WASHINGTON/MEXICO CITY (Reuters) - AT&T’s $1.7 billion agreement to buy Iusacell, Mexico’s No. 3 cellular operator, puts it in the unfamiliar position of market underdog, owning an asset that may require billions in investment to catch up to the market’s two larger players.
But analysts and investors say the deal could be a cheap way to get a foothold in Latin America’s second-largest economy and learn the market’s contours before plotting more ambitious acquisitions.
To be sure, extending AT&T’s high-speed service across the border will require significant investment in Iusacell’s patchy network, marketing and new retail stores.

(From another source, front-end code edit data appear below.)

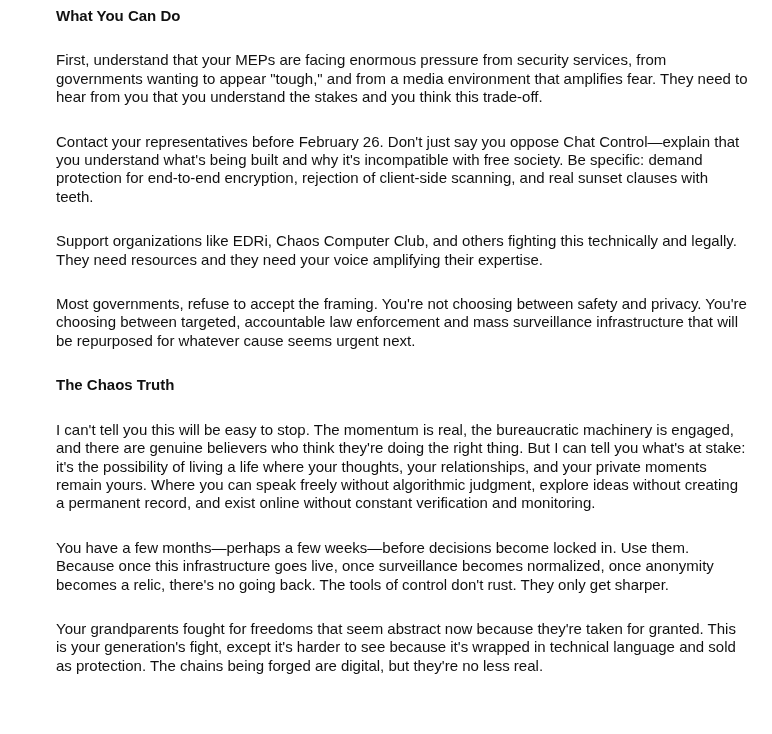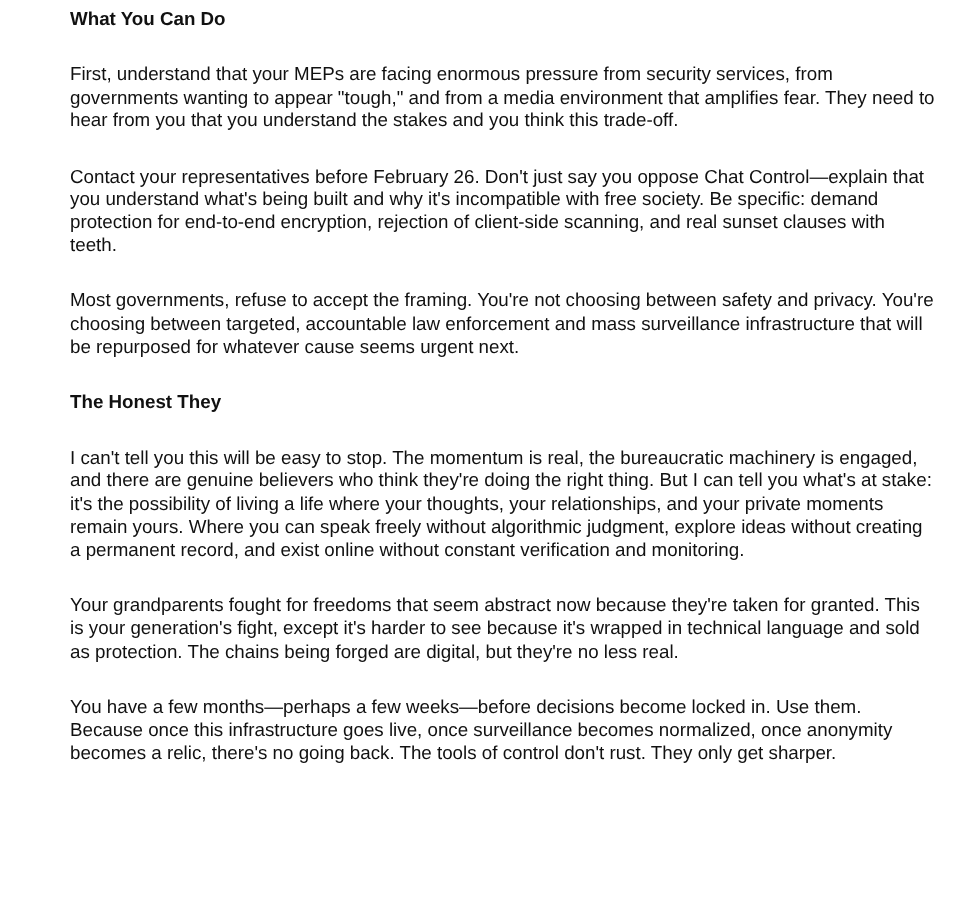--- a/index.html
+++ b/index.html
@@ -42,6 +42,7 @@
 
   <p class="para">Contact your representatives before February 26. Don't just say you oppose Chat Control—explain that you understand what's being built and why it's incompatible with free society. Be specific: demand protection for end-to-end encryption, rejection of client-side scanning, and real sunset clauses with teeth.</p>
 
+  <p class="para">Support organizations like EDRi, Chaos Computer Club, and others fighting this technically and legally. They need resources and they need your voice amplifying their expertise.</p>
 
   <p class="para">Most governments, refuse to accept the framing. You're not choosing between safety and privacy. You're choosing between targeted, accountable law enforcement and mass surveillance infrastructure that will be repurposed for whatever cause seems urgent next.</p>
 

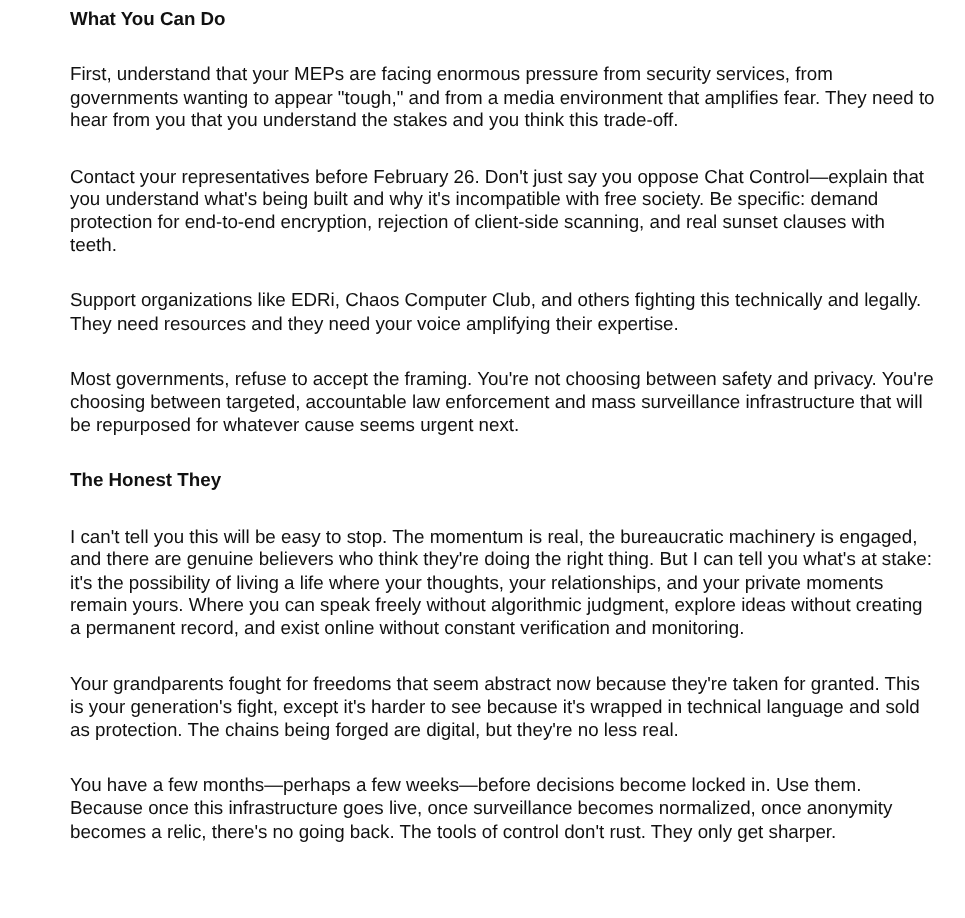--- a/index.html
+++ b/index.html
@@ -46,7 +46,7 @@
 
   <p class="para">Most governments, refuse to accept the framing. You're not choosing between safety and privacy. You're choosing between targeted, accountable law enforcement and mass surveillance infrastructure that will be repurposed for whatever cause seems urgent next.</p>
 
-  <div class="heading">The Honest They</div>
+  <div class="heading">The Chaos Truth</div>
 
   <p class="para">I can't tell you this will be easy to stop. The momentum is real, the bureaucratic machinery is engaged, and there are genuine believers who think they're doing the right thing. But I can tell you what's at stake: it's the possibility of living a life where your thoughts, your relationships, and your private moments remain yours. Where you can speak freely without algorithmic judgment, explore ideas without creating a permanent record, and exist online without constant verification and monitoring.</p>
 

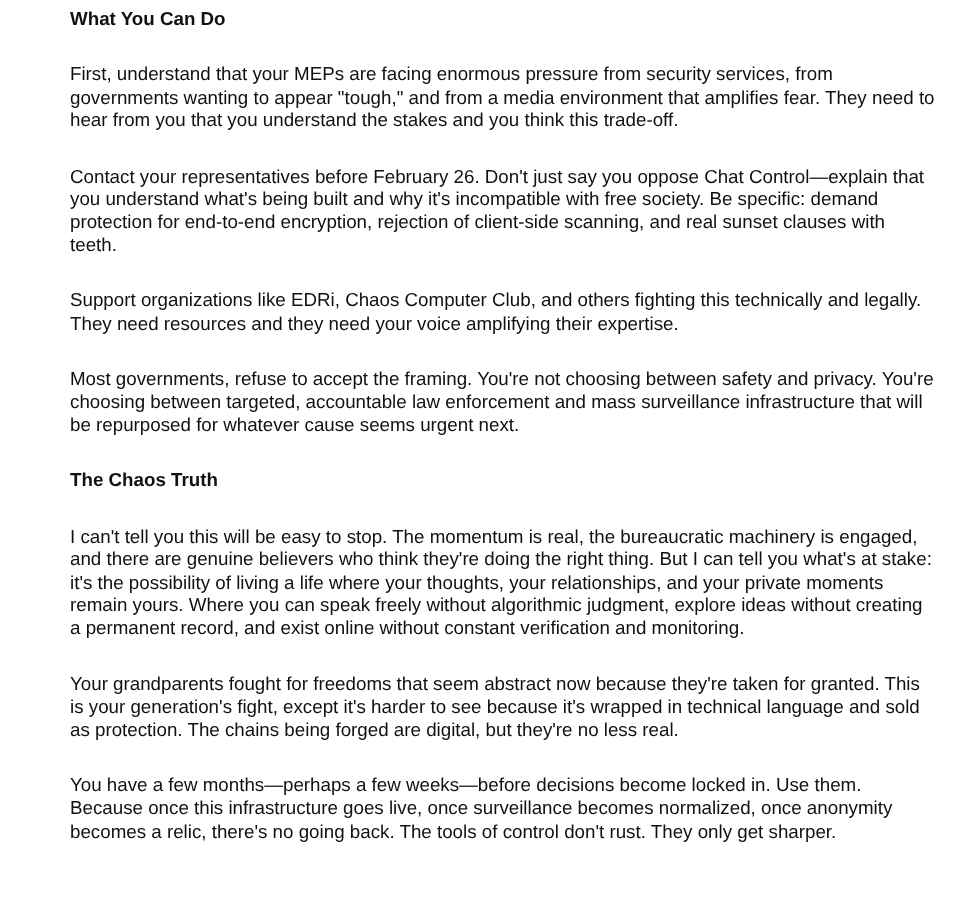--- a/index.html
+++ b/index.html
@@ -50,9 +50,9 @@
 
   <p class="para">I can't tell you this will be easy to stop. The momentum is real, the bureaucratic machinery is engaged, and there are genuine believers who think they're doing the right thing. But I can tell you what's at stake: it's the possibility of living a life where your thoughts, your relationships, and your private moments remain yours. Where you can speak freely without algorithmic judgment, explore ideas without creating a permanent record, and exist online without constant verification and monitoring.</p>
 
+  <p class="para">You have a few months—perhaps a few weeks—before decisions become locked in. Use them. Because once this infrastructure goes live, once surveillance becomes normalized, once anonymity becomes a relic, there's no going back. The tools of control don't rust. They only get sharper.</p>
+
   <p class="para">Your grandparents fought for freedoms that seem abstract now because they're taken for granted. This is your generation's fight, except it's harder to see because it's wrapped in technical language and sold as protection. The chains being forged are digital, but they're no less real.</p>
-
-  <p class="para">You have a few months—perhaps a few weeks—before decisions become locked in. Use them. Because once this infrastructure goes live, once surveillance becomes normalized, once anonymity becomes a relic, there's no going back. The tools of control don't rust. They only get sharper.</p>
 
 </div>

That growth will put AT&T in direct competition with former ally Carlos Slim’s America Movil, whose shares have fallen some 3 percent since news of the deal.
The acquisition comes on the eve of two back-to-back auctions for airwaves in the United States and follows AT&T’s $48.5 billion bid for satellite operator DirecTV earlier this year.
“The motive here is to continue to look for new growth opportunities. You have a very mature market in the U.S., and it is apparent that they are looking to shift south,” said Angelo Zino, analyst at S&P Capital IQ.
Mexico has welcomed AT&T with open arms.
“The announcement ... confirms the confidence of foreign investors to invest in the country, a direct result of the reforms adopted by the current administration,” Mexico’s telecommunications and transport ministry (SCT) said.
President Enrique Pena Nieto has spearheaded an effort to shake up the telecom sector, which is dominated by America Movil.
In response to the new rules, America Movil has said it will spin off assets and reduce its market share to below the required 50 percent threshold, implying the sale of at least 19 million subscribers.
Those assets are up for grabs and AT&T is a prime contender.
But AT&T has other options. Smaller players like Nextel, owned by bankrupt NII Holdings, has 2.8 million subscribers, and analysts say it could be a smart next step for AT&T.
The company is also likely to leverage its stake in satellite operator Sky, which has more than 6 million subscribers in Mexico, to bundle television and wireless offerings.